- [PROBLEM]
For this exercise, transcribe all the records below exactly.
── RECORDS FOR THE EXERCISE ──
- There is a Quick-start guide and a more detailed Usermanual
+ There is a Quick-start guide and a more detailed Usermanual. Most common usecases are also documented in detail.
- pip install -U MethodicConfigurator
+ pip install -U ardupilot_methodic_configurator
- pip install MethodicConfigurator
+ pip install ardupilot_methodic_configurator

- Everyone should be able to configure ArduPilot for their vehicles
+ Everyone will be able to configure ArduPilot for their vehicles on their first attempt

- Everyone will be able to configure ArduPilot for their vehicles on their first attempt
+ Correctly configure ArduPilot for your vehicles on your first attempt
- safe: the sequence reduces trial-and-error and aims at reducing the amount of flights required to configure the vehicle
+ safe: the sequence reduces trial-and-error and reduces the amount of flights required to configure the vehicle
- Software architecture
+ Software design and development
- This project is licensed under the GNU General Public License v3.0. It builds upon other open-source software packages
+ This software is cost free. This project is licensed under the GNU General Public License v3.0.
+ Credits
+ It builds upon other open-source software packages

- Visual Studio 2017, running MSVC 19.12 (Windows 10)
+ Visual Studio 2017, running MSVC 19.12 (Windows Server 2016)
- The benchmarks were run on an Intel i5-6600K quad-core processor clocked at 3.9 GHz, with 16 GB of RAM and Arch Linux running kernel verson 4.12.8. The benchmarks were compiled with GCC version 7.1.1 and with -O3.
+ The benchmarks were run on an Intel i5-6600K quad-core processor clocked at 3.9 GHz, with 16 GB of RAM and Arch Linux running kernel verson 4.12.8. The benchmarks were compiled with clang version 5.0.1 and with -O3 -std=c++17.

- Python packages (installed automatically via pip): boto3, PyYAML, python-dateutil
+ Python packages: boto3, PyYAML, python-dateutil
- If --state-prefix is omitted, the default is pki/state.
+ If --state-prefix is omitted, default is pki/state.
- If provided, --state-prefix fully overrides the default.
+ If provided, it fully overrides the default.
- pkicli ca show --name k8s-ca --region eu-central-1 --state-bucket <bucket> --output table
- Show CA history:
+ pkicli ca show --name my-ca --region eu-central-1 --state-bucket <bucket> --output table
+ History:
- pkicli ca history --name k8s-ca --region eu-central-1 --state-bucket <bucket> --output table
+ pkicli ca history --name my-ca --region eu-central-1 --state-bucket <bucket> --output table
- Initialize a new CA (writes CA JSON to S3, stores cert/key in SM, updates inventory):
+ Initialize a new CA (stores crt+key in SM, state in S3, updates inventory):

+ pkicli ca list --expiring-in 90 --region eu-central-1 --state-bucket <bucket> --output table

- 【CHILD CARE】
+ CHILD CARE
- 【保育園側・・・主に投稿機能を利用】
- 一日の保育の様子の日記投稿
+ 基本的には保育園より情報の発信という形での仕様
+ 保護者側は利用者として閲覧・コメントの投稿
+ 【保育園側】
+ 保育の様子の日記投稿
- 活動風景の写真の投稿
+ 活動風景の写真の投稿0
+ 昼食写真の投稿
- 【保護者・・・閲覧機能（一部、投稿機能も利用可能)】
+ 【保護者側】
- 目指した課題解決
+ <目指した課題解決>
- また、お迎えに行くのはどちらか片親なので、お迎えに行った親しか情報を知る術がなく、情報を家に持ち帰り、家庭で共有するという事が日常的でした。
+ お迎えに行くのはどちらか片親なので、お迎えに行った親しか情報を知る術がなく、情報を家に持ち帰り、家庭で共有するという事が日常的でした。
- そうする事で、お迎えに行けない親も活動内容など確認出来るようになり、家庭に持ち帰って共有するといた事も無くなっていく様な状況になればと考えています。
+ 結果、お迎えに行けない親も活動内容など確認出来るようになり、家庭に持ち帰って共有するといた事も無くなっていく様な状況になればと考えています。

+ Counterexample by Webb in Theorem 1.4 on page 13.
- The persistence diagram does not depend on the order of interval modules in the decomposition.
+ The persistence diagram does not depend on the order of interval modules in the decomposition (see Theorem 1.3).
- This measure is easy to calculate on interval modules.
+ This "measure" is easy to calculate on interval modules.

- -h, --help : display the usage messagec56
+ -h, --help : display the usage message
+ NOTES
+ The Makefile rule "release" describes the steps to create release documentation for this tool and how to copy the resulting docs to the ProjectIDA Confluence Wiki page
───
- [TASK RESULT]
- There is a Quick-start guide and a more detailed Usermanual
+ There is a Quick-start guide and a more detailed Usermanual. Most common usecases are also documented in detail.
- pip install -U MethodicConfigurator
+ pip install -U ardupilot_methodic_configurator
- pip install MethodicConfigurator
+ pip install ardupilot_methodic_configurator

- Everyone should be able to configure ArduPilot for their vehicles
+ Everyone will be able to configure ArduPilot for their vehicles on their first attempt

- Everyone will be able to configure ArduPilot for their vehicles on their first attempt
+ Correctly configure ArduPilot for your vehicles on your first attempt
- safe: the sequence reduces trial-and-error and aims at reducing the amount of flights required to configure the vehicle
+ safe: the sequence reduces trial-and-error and reduces the amount of flights required to configure the vehicle
- Software architecture
+ Software design and development
- This project is licensed under the GNU General Public License v3.0. It builds upon other open-source software packages
+ This software is cost free. This project is licensed under the GNU General Public License v3.0.
+ Credits
+ It builds upon other open-source software packages

- Visual Studio 2017, running MSVC 19.12 (Windows 10)
+ Visual Studio 2017, running MSVC 19.12 (Windows Server 2016)
- The benchmarks were run on an Intel i5-6600K quad-core processor clocked at 3.9 GHz, with 16 GB of RAM and Arch Linux running kernel verson 4.12.8. The benchmarks were compiled with GCC version 7.1.1 and with -O3.
+ The benchmarks were run on an Intel i5-6600K quad-core processor clocked at 3.9 GHz, with 16 GB of RAM and Arch Linux running kernel verson 4.12.8. The benchmarks were compiled with clang version 5.0.1 and with -O3 -std=c++17.

- Python packages (installed automatically via pip): boto3, PyYAML, python-dateutil
+ Python packages: boto3, PyYAML, python-dateutil
- If --state-prefix is omitted, the default is pki/state.
+ If --state-prefix is omitted, default is pki/state.
- If provided, --state-prefix fully overrides the default.
+ If provided, it fully overrides the default.
- pkicli ca show --name k8s-ca --region eu-central-1 --state-bucket <bucket> --output table
- Show CA history:
+ pkicli ca show --name my-ca --region eu-central-1 --state-bucket <bucket> --output table
+ History:
- pkicli ca history --name k8s-ca --region eu-central-1 --state-bucket <bucket> --output table
+ pkicli ca history --name my-ca --region eu-central-1 --state-bucket <bucket> --output table
- Initialize a new CA (writes CA JSON to S3, stores cert/key in SM, updates inventory):
+ Initialize a new CA (stores crt+key in SM, state in S3, updates inventory):

+ pkicli ca list --expiring-in 90 --region eu-central-1 --state-bucket <bucket> --output table

- 【CHILD CARE】
+ CHILD CARE
- 【保育園側・・・主に投稿機能を利用】
- 一日の保育の様子の日記投稿
+ 基本的には保育園より情報の発信という形での仕様
+ 保護者側は利用者として閲覧・コメントの投稿
+ 【保育園側】
+ 保育の様子の日記投稿
- 活動風景の写真の投稿
+ 活動風景の写真の投稿0
+ 昼食写真の投稿
- 【保護者・・・閲覧機能（一部、投稿機能も利用可能)】
+ 【保護者側】
- 目指した課題解決
+ <目指した課題解決>
- また、お迎えに行くのはどちらか片親なので、お迎えに行った親しか情報を知る術がなく、情報を家に持ち帰り、家庭で共有するという事が日常的でした。
+ お迎えに行くのはどちらか片親なので、お迎えに行った親しか情報を知る術がなく、情報を家に持ち帰り、家庭で共有するという事が日常的でした。
- そうする事で、お迎えに行けない親も活動内容など確認出来るようになり、家庭に持ち帰って共有するといた事も無くなっていく様な状況になればと考えています。
+ 結果、お迎えに行けない親も活動内容など確認出来るようになり、家庭に持ち帰って共有するといた事も無くなっていく様な状況になればと考えています。

+ Counterexample by Webb in Theorem 1.4 on page 13.
- The persistence diagram does not depend on the order of interval modules in the decomposition.
+ The persistence diagram does not depend on the order of interval modules in the decomposition (see Theorem 1.3).
- This measure is easy to calculate on interval modules.
+ This "measure" is easy to calculate on interval modules.

- -h, --help : display the usage messagec56
+ -h, --help : display the usage message
+ NOTES
+ The Makefile rule "release" describes the steps to create release documentation for this tool and how to copy the resulting docs to the ProjectIDA Confluence Wiki page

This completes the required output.